Slowly start to fold the flour into the water until you have formed a rough dough. Remove the dough from the bowl and start to knead it on a floured surface for 10 minutes.
Oil the inside of a large bowl using a paper towel. Form your dough into a round ball and place it into the bowl. The oil will stop the dough sticking to the bowl as it rises and make it easier to remove later.
Cover the bowl with a damp tea towel or cling film and leave it in a warm place for 2 hours or until doubled in size. I generally use my hot-press but a shelf above a radiator will work too.
Making your flavoured butter
This recipe will work with almost any flavoured butter so if garlic isn’t a flavour you like, you can try your own flavours. The method is exactly the same.
Add your softened butter to a bowl then mix in the crushed garlic, parsley, oregano and salt. If you were making the garlic butter ahead of time, you would roll this mixture inside cling film and place it in the fridge.
If you are preparing it just before you put the bread together, keep it at room temperature to make it a little easier to spread later.
Putting the Garlic Bread together
Remove your dough from the oiled bowl and place it on a floured surface. Roll it out into a rectangle that is approximately 5mm thick. Spread your softened butter over the entire surface of the dough, being careful not to tear it.

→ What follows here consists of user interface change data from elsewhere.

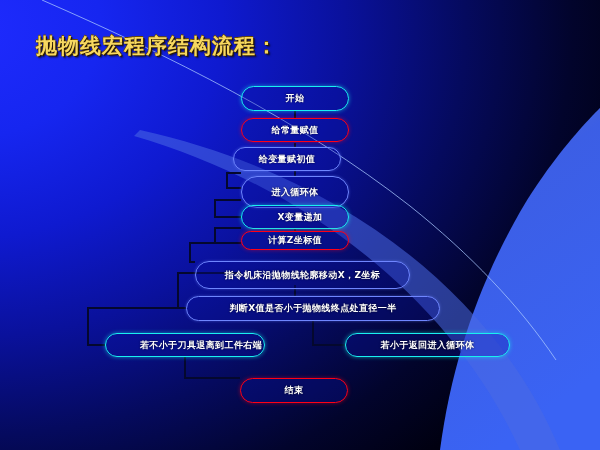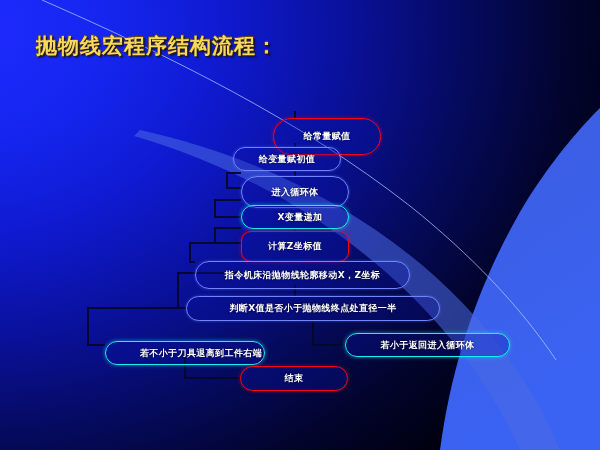--- a/index.html
+++ b/index.html
@@ -108,6 +108,9 @@
 
   <div class="title">抛物线宏程序结构流程：</div>
 
+  <div class="node c-cyan" style="left:241px;top:86px;width:108px;height:25px;">
+    <span>开始</span>
+  </div>
 
   <div class="node c-red" style="left:241px;top:118px;width:108px;height:37px;margin-left:32px;">
     <span>给常量赋值</span>

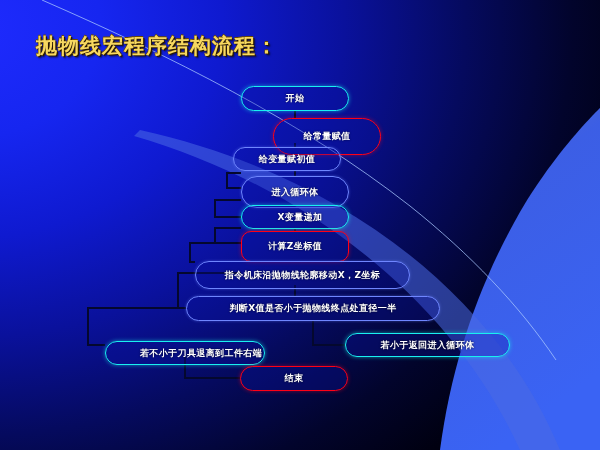--- a/index.html
+++ b/index.html
@@ -112,7 +112,7 @@
     <span>开始</span>
   </div>
 
-  <div class="node c-red" style="left:241px;top:118px;width:108px;height:37px;margin-left:32px;">
+  <div class="node c-red" style="left:241px;top:118px;width:108px;height:24px;">
     <span>给常量赋值</span>
   </div>
 

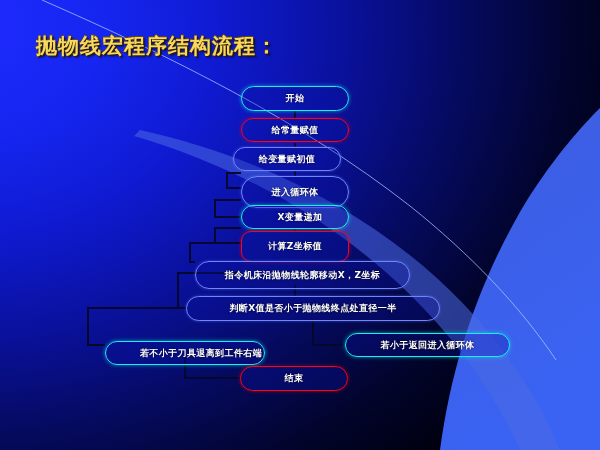--- a/index.html
+++ b/index.html
@@ -128,7 +128,7 @@
     <span>X变量递加</span>
   </div>
 
-  <div class="node c-red" style="left:241px;top:231px;width:108px;height:31px;border-radius:10px;">
+  <div class="node c-red" style="left:241px;top:231px;width:108px;height:19px;">
     <span>计算Z坐标值</span>
   </div>
 

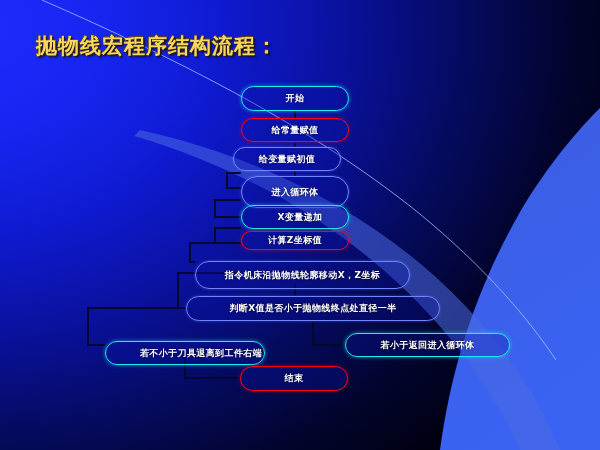--- a/index.html
+++ b/index.html
@@ -140,7 +140,7 @@
     <span>判断X值是否小于抛物线终点处直径一半</span>
   </div>
 
-  <div class="node c-cyan" style="left:105px;top:341px;width:160px;height:24px;padding-left:32px;">
+  <div class="node c-cyan" style="left:105px;top:333px;width:160px;height:24px;padding-left:32px;">
     <span>若不小于刀具退离到工件右端</span>
   </div>
 

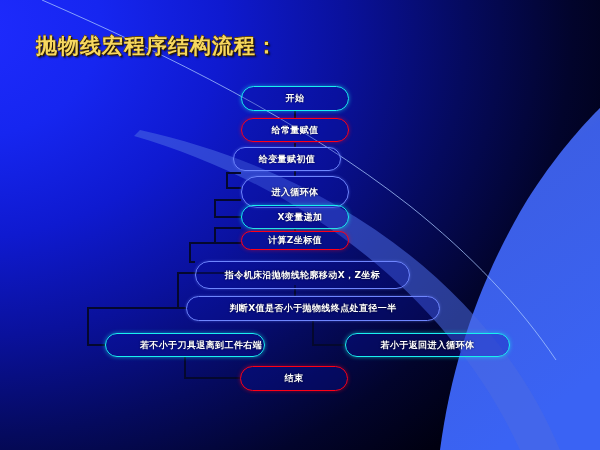--- a/index.html
+++ b/index.html
@@ -148,7 +148,7 @@
     <span>若小于返回进入循环体</span>
   </div>
 
-  <div class="node c-red" style="left:240px;top:366px;width:108px;height:25px;">
+  <div class="node c-red" style="left:240px;top:378px;width:108px;height:25px;">
     <span>结束</span>
   </div>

Starting with the long edge, roll the dough into a long, Swiss roll shape then slice it into 1 inch thick slices. Rub a cake tin with butter on all sides to stop the bread from sticking as it bakes. Place each slice of rolled dough into the cake tin, making sure they are pressed tightly together. Before placing the cake tin on the BBQ to bake, brush the top of the bread with a some melted garlic butter and dust with Parmesan.
The bread should bake indirect for around 25-30 minutes at 190°C. The bread will have a crisp exterior, similar to your pizza crust but should be soft and doughy when you tear it apart. The measurements in this recipe should make enough for a family of four but the recipe can be easily scaled up if you are cooking for party or get together!
I’d love to hear what different flavoured butters are like so if you try them, let everyone know in the comments how it turned out.